Чем агрессивный чиновник-коррупционер отличается от бандита, вора, насильника или рэкетира? По сути, ничем. Отличие будет лежать в пределах латентного периода времени, по истечении которого негодяя поймают «за руку» и докажут его вину, накажут по всей строгости закона. То есть отличие чисто внешнее, техническое, не по существу личностной и духовной организации и сути человека. Дело лишь времени и подходящего случая, поскольку он становится преступником не в момент совершения преступления и даже не в момент планирования преступления, а гораздо раньше, именно тогда, когда в нём закладываются основные принципы некрофильной, агрессивной ориентации: «Бери от жизни всё».

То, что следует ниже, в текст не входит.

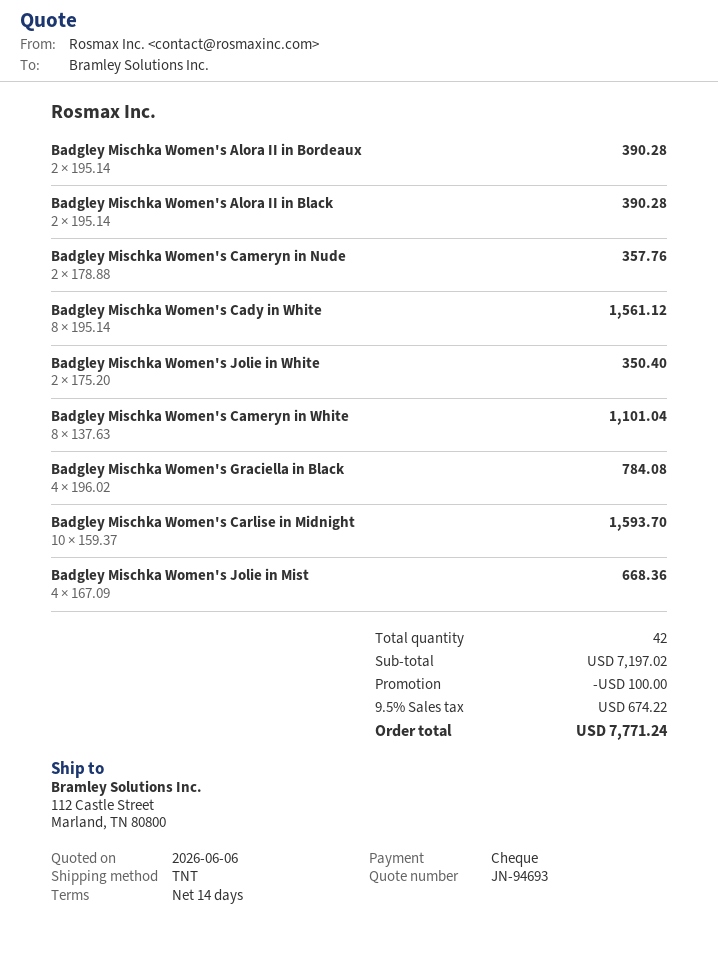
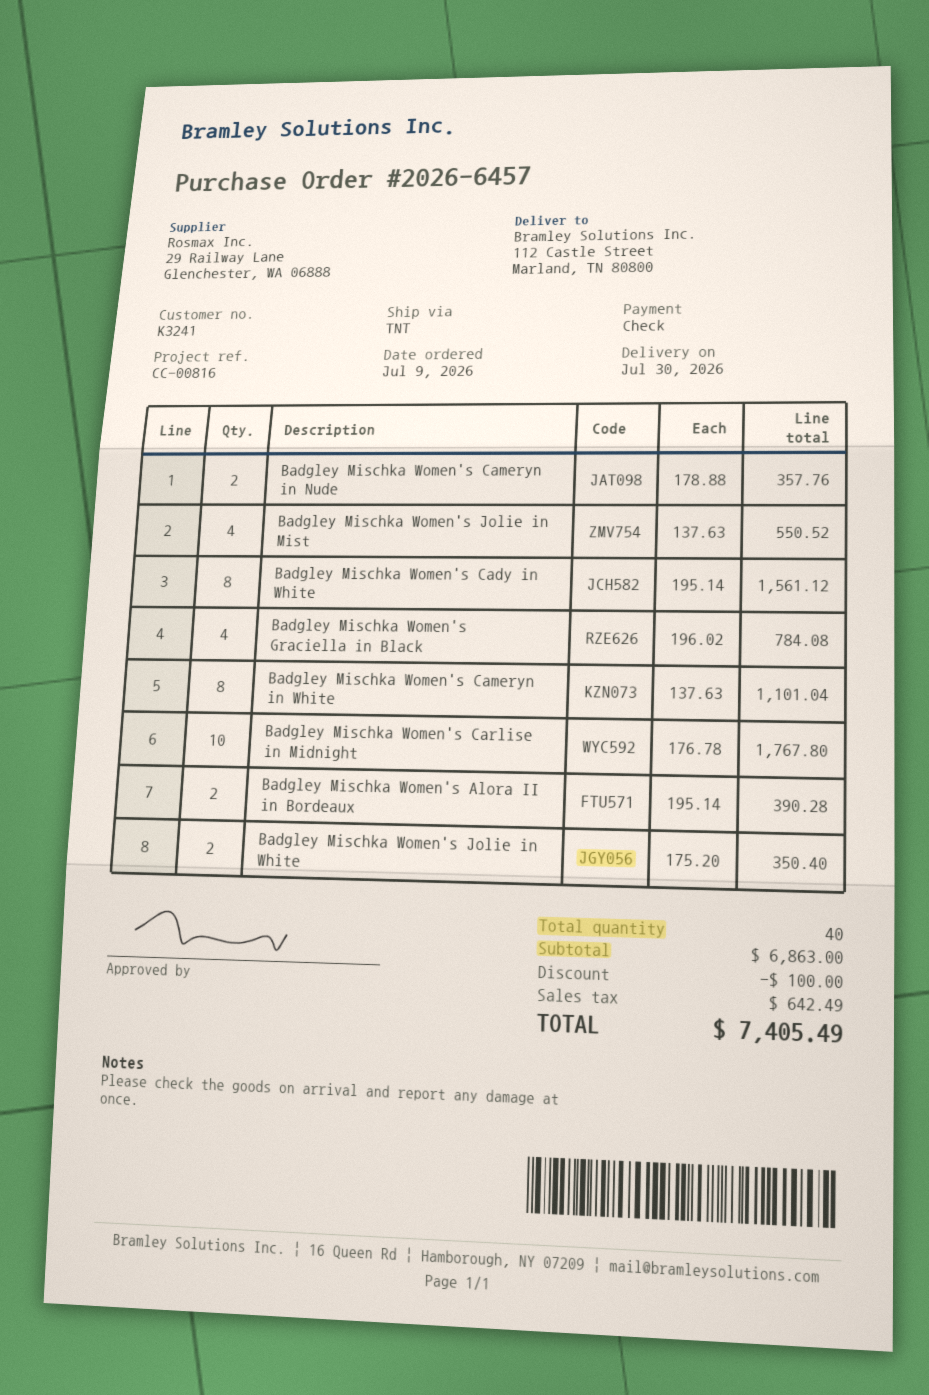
Badgley Mischka Women's Alora II in Black: 2 x 195.14 = 390.28 -> none
Badgley Mischka Women's Carlise in Midnight: 10 x 159.37 = 1593.70 -> 10 x 176.78 = 1767.80
Badgley Mischka Women's Jolie in Mist: 4 x 167.09 = 668.36 -> 4 x 137.63 = 550.52
total quantity: 42 -> 40
subtotal: 7197.02 -> 6863.00
tax: 674.22 -> 642.49
total: 7771.24 -> 7405.49

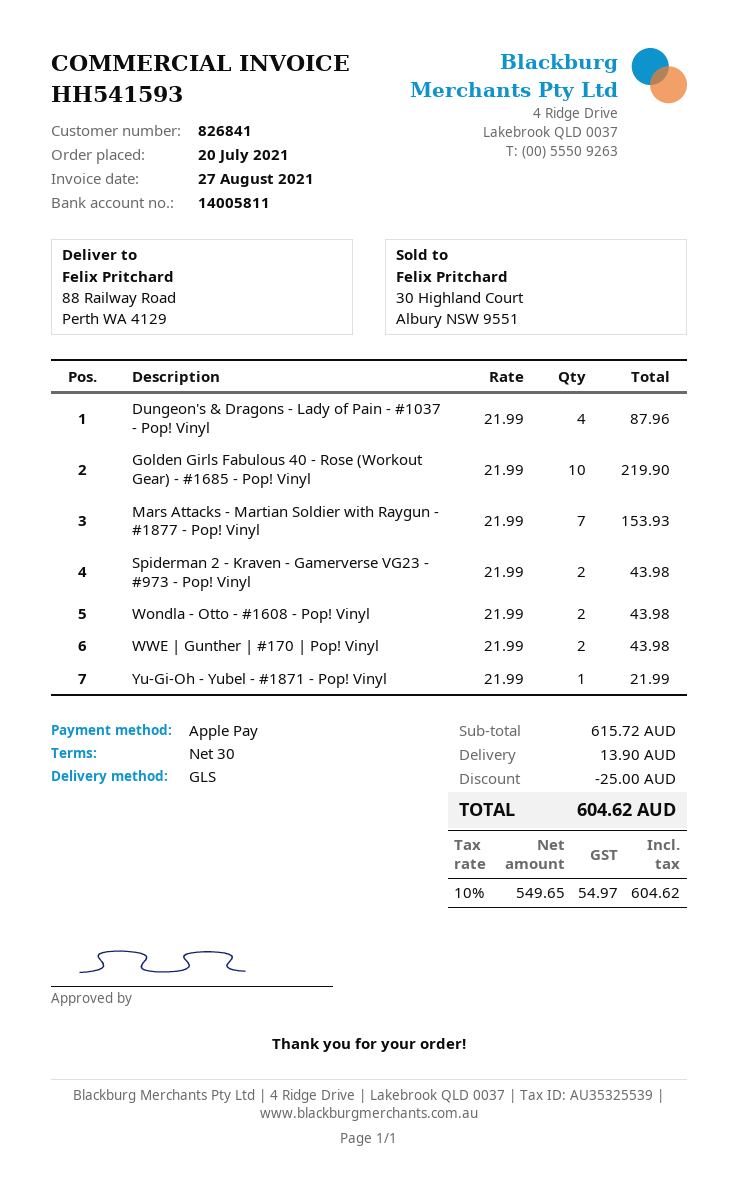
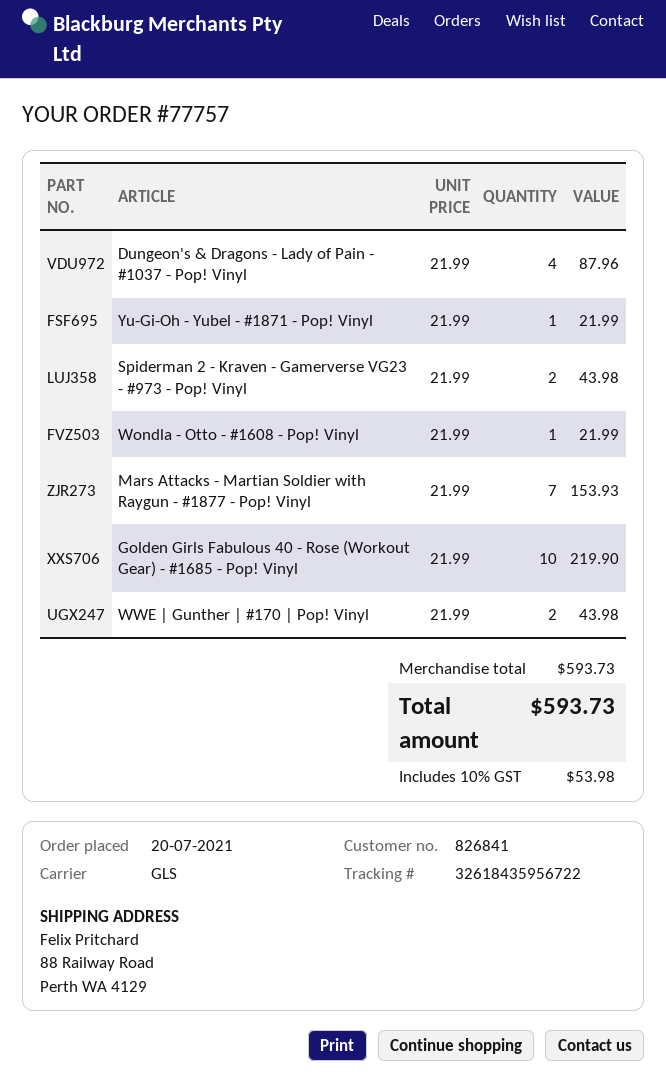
Wondla - Otto - #1608 - Pop! Vinyl: 2 x 21.99 = 43.98 -> 1 x 21.99 = 21.99
subtotal: 615.72 -> 593.73
discount: 25.00 -> none
shipping: 13.90 -> none
tax: 10% = 54.97 -> 10% = 53.98
total: 604.62 -> 593.73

Но не пойман – не вор, и наказывать кого-то только за одно намерение залезть в чужой карман никто не собирается, хотя на многочисленных современных ток-шоу многих телеканалов с удовольствием оценивают и осуждают «фигурантов дела», как говорится, «без суда и следствия». Своего рода самосуд. Пугает другое – с каким нахрапом, бесстыдством такие типы рвутся во власть, покупая «хлебное место» по приемлемой цене и переплавляя его в миллиарды украденных у государства и его граждан рублей. Связь обогащения преступным, коррупционным путём с властью рискнём описать в виде некоторого социально-экономического закона «деньги – власть – деньги плюс». Если деньги понимать как любое богатство (счёт в банке, акции, недвижимость и пр.), выборы в государственные органы власти стали чаще использоваться как выгодный коммерческий проект. Поэтому агрессивный тип чиновника – это потенциальный преступник. И пусть он недолго ходит на свободе. С пассивным типом поведения дело обстоит принципиально так же, разве что масштабы коррупции могут быть мельче в силу того, что в табели о рангах эти чиновники (они же коррупционеры) занимают нижние строчки. Ещё с царских времён чиновнику полагалось брать мзду – «по чину», а не больше. Таков был строгий порядок и уклад.
Агрессивность и война
Агрессия в масштабе государственных конфликтов есть не что иное, как насильственный захват чужой собственности: территории, ресурсов, имущества, денег, дешёвой рабочей силы и т. д. Разрушение – способ захвата власти и подавления сопротивления врага. Цель – нажива или террор.
А как же быть в том случае, когда речь идёт о войне с врагом, который по определению должен быть уничтожен, например, как завоеватель? И как в этом случае отнестись к таким побуждающим агрессивным чувствам, как чувство справедливого гнева, ненависти и мести? Можно ли, так сказать, из благих целей стать на время весьма агрессивным, чтобы дать отпор врагу? То есть разрушить его, смести с лица земли? Уничтожить его культуру? Но тогда защитник отечества становится «победителем-разрушителем», то есть таким же, по сути, агрессором, как и напавший, но впоследствии побеждённый неприятель. Оправдает ли его агрессию право называться народом-освободителем?
Здесь видятся две принципиально разные позиции. Одна из них – агрессивная, и тогда настоящий агрессор из «благих» побуждений отдаёт приказ сбросить на Хиросиму и Нагасаки атомную бомбу (США, август 1945 года, Япония). Но кому угрожали эти мирные японские города и мирные люди, за секунды превращённые в собственные тени, впечатанные в гранит городских зданий? И как тогда оправдать массовое, чудовищное и позорное уничтожение безоружных и беззащитных жителей, женщин, стариков и детей, заложников любой войны, заживо сожжённых вместе с родным городом?
Вторая позиция ассертивная. Суть её – принудить воинствующую сторону, врага, завоевателя и агрессора к миру, не прибегая к массовым разрушениям городов и деревень и не убивая их жителей и простых солдат армии другого государства. Чтобы сохранить самое ценное, что есть у каждого, – жизнь. И если мы не научились по достоинству ценить чужую жизнь, то мы одновременно не научились также ценить свою собственную жизнь, что неизбежно обрекает нас на саморазрушение и самоуничтожение, а в итоге – на историческое вымирание. И самой большой иллюзией некоторых современных политиков, политических и военных экспертов является убеждение, что их государства, народа это не коснётся. Все пропадут, а они останутся. При этом, как показывают данные социологического опроса (США), очень многие надеются и рассчитывают на превентивный атомный удар. И интересно было бы проанализировать, откуда эта иллюзия растёт и чем питается. Мы можем только предположить, что питает её всё то же зло – корысть и прибыль от роста бюджетных статей на вооружение и войну.